Fig.6. Agrupamento da analise de redundância (RDA) dos perfis de DGGE de bactérias totais (rDNA16S) e relação com os atributos do solo em 2015. Tratamentos: T1- Muda sem biocarvão; T2- Muda com biocarvão; T3- Muda sem biocarvão + biocarvão ativado aplicado no solo; T4- Muda com biocarvão + biocarvão ativado aplicado no solo; T5- Muda sem biocarvão + biocarvão não ativado aplicado no solo; T6- Muda com biocarvão + biocarvão não ativado aplicado no solo; Pousio e Mata Nativa.
5. DISCUSSÃO
A atividade biológica dos solos abrange todas as reações metabólicas
celulares, suas interações e seus processos bioquímicos mediados ou
conduzidos pelos microrganismos (SILVA et al., 2009). A aplicação do
biocarvão no solo tem sido relatada como um dos componentes que pode
56 modular os atributos químicos e físicos do solo (LEHMANN et al., 2011), em
que, a atividade enzimática e a diversidade microbiana do solo são importantes
e sensíveis indicadores microbiológicos de qualidade de solos (BASTIDA et al.,
2008; LU et al., 2015). Nesse sentido, foram avaliados no presente estudo o
efeito do biocarvão na atividade enzimática e na biodiversidade bacteriana do
solo cultivado com Teca.
Devido à capacidade de adsorver compostos orgânicos e inorgânicos,
alguns autores tem demonstrado que o biocarvão pode inibir a atividade de
algumas enzimas no solo ou os seus substratos que ficam adsorvidos nos
sítios de reação (JIN, 2010; BAILEY et al., 2011; LEHMANN et al., 2011). Para
os estudos de curto prazo, no entanto, é ainda necessário determinar se as
propriedades físicas do biocarvão (por exemplo, porosidade e grande área de
superfície) vão beneficiar a atividade dos microrganismos do solo (Warnock et
al, 2007) ou não (QUILLIAM et al., 2013), podendo contribuir também com a
capacidade de adsorção melhorada de compostos polares e apolares (ZHAO et
al., 2015a).
Entretanto, no presente estudo, foi verificado que a atividade enzimática
da β-glicosidade e fosfatase ácida é afetada positivamente por meio da
aplicação de biocarvão ativado, um importante condicionador de solo. O
biocarvão ativado apresenta maior área de superfície, volume e diâmetro dos
poros criados durante a pirolise (HONGJIE, 2014).

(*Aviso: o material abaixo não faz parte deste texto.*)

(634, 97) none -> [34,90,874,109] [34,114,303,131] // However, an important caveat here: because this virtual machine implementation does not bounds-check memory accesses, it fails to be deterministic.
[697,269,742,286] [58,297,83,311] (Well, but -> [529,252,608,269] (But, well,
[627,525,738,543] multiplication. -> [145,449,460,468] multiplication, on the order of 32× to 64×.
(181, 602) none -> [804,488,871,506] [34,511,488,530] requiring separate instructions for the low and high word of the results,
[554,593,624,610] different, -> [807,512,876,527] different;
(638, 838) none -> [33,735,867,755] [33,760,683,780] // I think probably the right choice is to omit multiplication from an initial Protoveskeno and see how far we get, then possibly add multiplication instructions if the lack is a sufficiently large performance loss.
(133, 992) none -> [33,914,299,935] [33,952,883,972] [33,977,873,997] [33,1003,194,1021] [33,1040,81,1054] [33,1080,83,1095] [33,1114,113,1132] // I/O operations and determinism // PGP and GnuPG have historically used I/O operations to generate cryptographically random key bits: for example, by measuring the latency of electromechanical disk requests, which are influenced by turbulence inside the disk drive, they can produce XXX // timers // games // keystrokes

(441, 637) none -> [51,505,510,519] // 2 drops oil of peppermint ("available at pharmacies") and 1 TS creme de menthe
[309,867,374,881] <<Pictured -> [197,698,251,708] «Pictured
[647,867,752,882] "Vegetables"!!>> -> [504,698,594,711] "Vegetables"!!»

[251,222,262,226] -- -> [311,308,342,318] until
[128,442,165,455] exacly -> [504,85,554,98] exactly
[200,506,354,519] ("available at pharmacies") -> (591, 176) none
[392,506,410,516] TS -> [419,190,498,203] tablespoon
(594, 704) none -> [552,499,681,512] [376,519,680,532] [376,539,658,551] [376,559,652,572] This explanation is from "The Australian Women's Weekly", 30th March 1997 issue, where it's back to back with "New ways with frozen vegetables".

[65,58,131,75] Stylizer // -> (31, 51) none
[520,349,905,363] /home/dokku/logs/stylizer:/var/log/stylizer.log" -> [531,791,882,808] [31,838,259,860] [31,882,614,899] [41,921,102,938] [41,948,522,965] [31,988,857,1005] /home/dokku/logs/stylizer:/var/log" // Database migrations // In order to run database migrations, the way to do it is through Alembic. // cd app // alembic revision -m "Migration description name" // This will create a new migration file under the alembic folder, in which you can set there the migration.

O tamanho dos poros favorece o movimento de raízes através do solo, o
que pode ser um dos fatores responsáveis pela maior produção de enzimas na
presença do biocarvão ativado (JAAFAR et al., 2015). Esses mesmos autores,
verificaram a presença de pequenas partículas de solo no interior desses poros
e concluíram que o aumento da porosidade do biocarvão fornece um habitat
seguro, água e nutrientes para a reprodução dos microrganismos, favorecendo
a atividade microbiana no solo (JOSEPH et al., 2010).
Além das características físicas do biocarvão, algumas propriedades
químicas do solo correlacionam-se com a atividade da β-glicosidade. O grande
volume de material orgânico em decomposição no solo (30,4 g dm-3 teor de
matéria orgânica no solo) podem ter contribuído também para atividade desta
enzima, uma vez que, a matéria orgânica fornece substrato para sua ação e
também protege as enzimas do solo em suas formas ativas (SOUZA E
57 LOBATO, 2004). Essa proteção ocorre devido à formação de complexos
enzimas-compostos húmicos (DENG E TABATABAI, 1997), deixando a β-
glicosidade indisponível para a degradação e desnaturação pelas enzimas
proteolíticas naturalmente presentes no solo das áreas cultivadas.
β-glicosidade e celobio-hidrolase são as principais controladoras da
dinâmica do carbono no solo. Estas enzimas refletem fortemente a
mineralização do C e são frequentemente utilizadas para indicar a taxa de
incorporação de carbono lábil no solo (SINSABAUGH et al., 2008). Liao et al.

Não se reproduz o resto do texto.